# [DIRECTIONS FOR THIS TASK]
Write out only the lines from the start of the entries up to and including the line with "-306,6 +306,9 @@"; please skip the pictures.
[Start of Attachment]
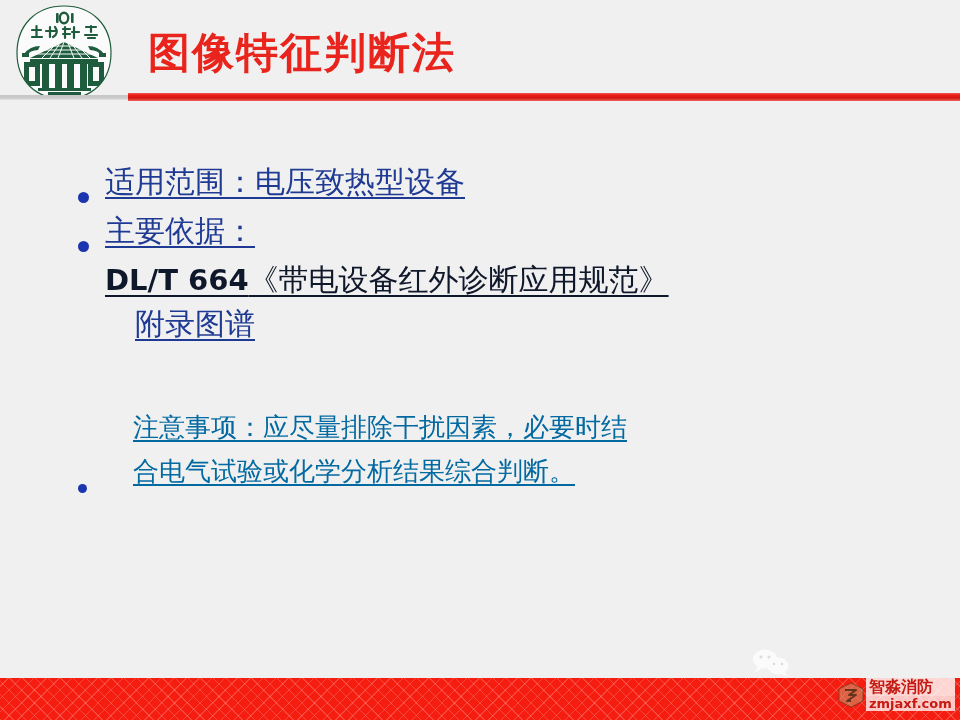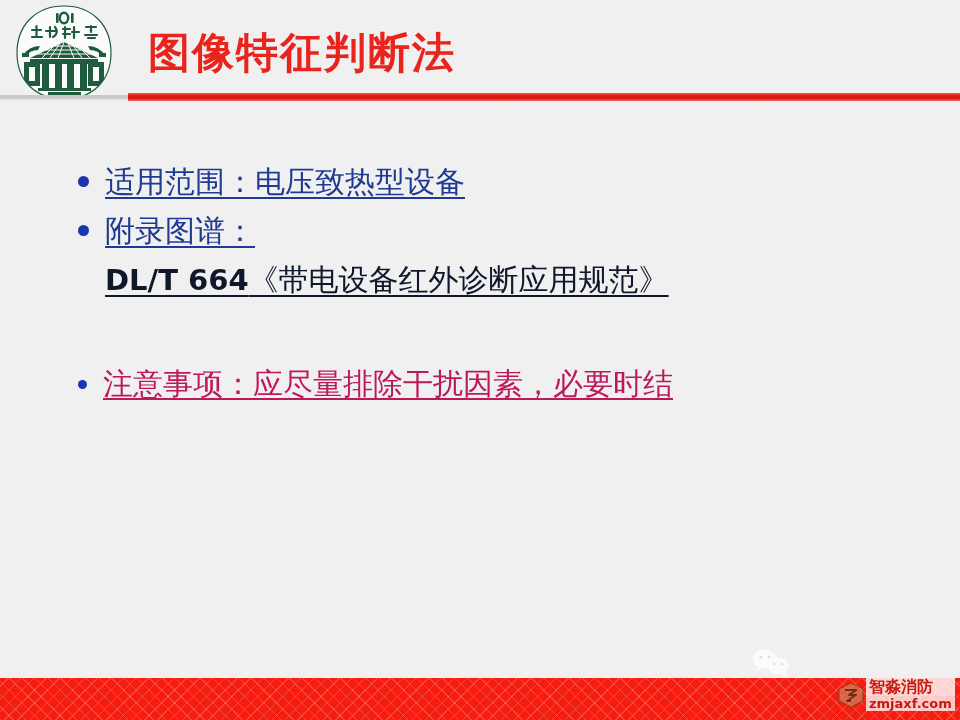--- a/index.html
+++ b/index.html
@@ -84,7 +84,7 @@
 
   .bullet-row {
     display: flex;
-    align-items: flex-start;
+    align-items: flex-end;
     margin-bottom: 6px;
   }
   .bullet-dot {

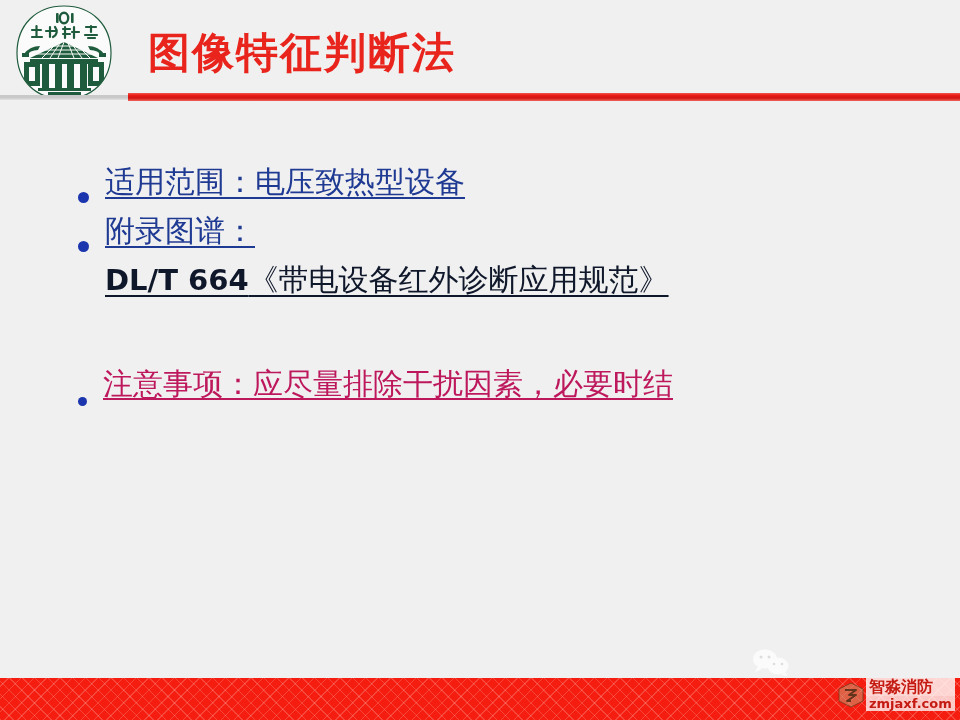--- a/index.html
+++ b/index.html
@@ -299,7 +299,7 @@
 
     <div class="bullet-row">
       <span class="bullet-dot"></span>
-      <span class="bullet-text">附录图谱：</span>
+      <span class="bullet-text">主要依据：</span>
     </div>
 
     <div class="sub-line">

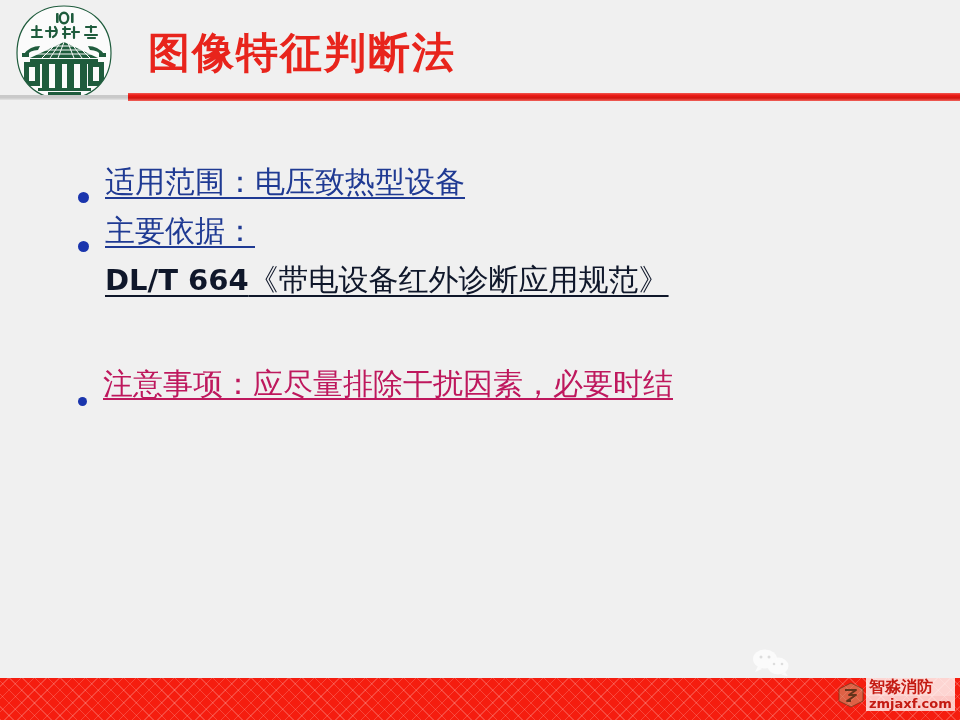--- a/index.html
+++ b/index.html
@@ -306,6 +306,9 @@
       <span class="u code-label">DL/T 664</span><span class="u">《带电设备红外诊断应用规范》</span>
     </div>
 
+    <div class="sub-indent">
+      <span class="u">附录图谱</span>
+    </div>
 
     <div class="gap"></div>
 

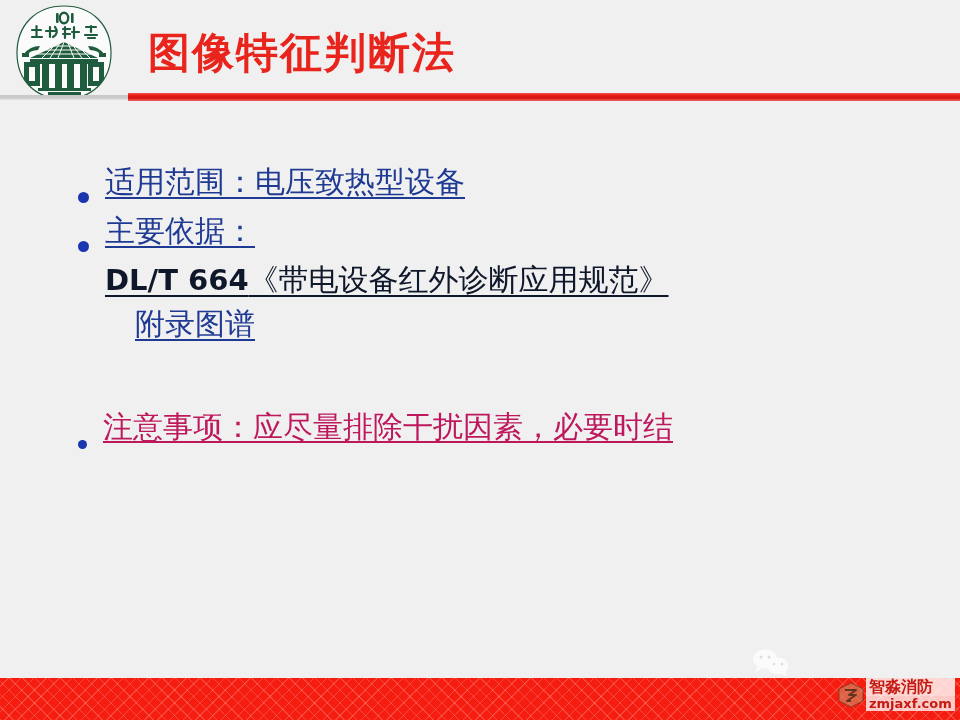--- a/index.html
+++ b/index.html
@@ -142,9 +142,10 @@
   .gap { height: 60px; }
 
   .para-text {
-    font-size: 30px;
+    font-size: 26px;
     line-height: 44px;
-    color: #be185d;
+    color: #0369a1;
+    margin-left: 30px;
   }
   .para-text .u {
     text-decoration: underline;

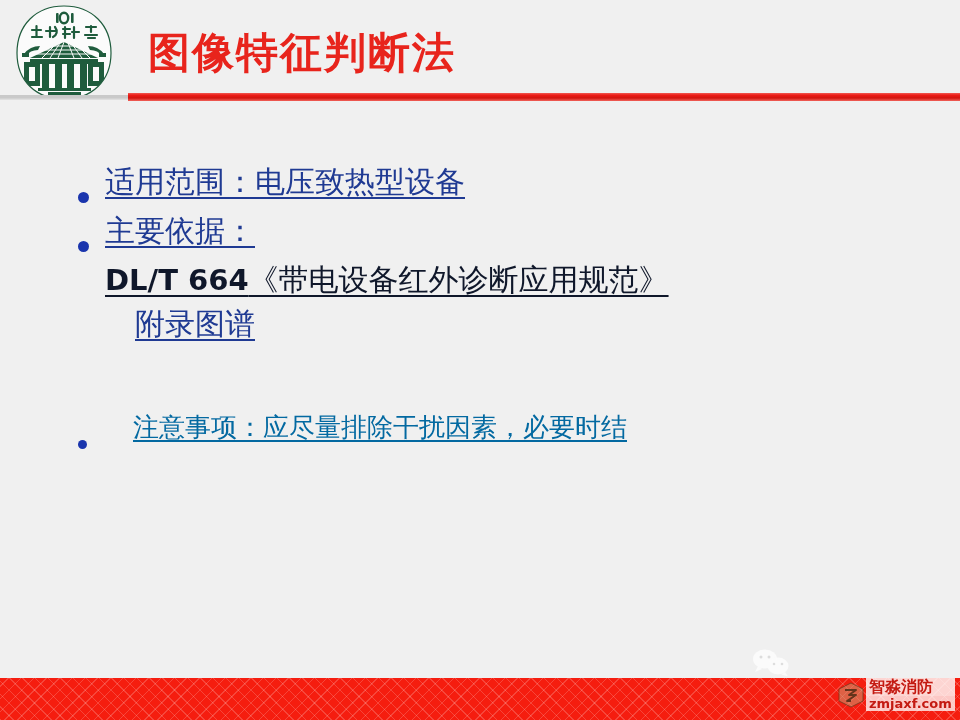--- a/index.html
+++ b/index.html
@@ -317,6 +317,7 @@
       <span class="bullet-dot small"></span>
       <span class="para-text">
         <span class="u">注意事项：应尽量排除干扰因素，必要时结</span><br>
+        <span class="u">合电气试验或化学分析结果综合判断。</span>
       </span>
     </div>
[End of Attachment]
# [OUTPUT FOR THIS TASK]
--- a/index.html
+++ b/index.html
@@ -84,7 +84,7 @@
 
   .bullet-row {
     display: flex;
-    align-items: flex-start;
+    align-items: flex-end;
     margin-bottom: 6px;
   }
   .bullet-dot {

--- a/index.html
+++ b/index.html
@@ -299,7 +299,7 @@
 
     <div class="bullet-row">
       <span class="bullet-dot"></span>
-      <span class="bullet-text">附录图谱：</span>
+      <span class="bullet-text">主要依据：</span>
     </div>
 
     <div class="sub-line">

--- a/index.html
+++ b/index.html
@@ -306,6 +306,9 @@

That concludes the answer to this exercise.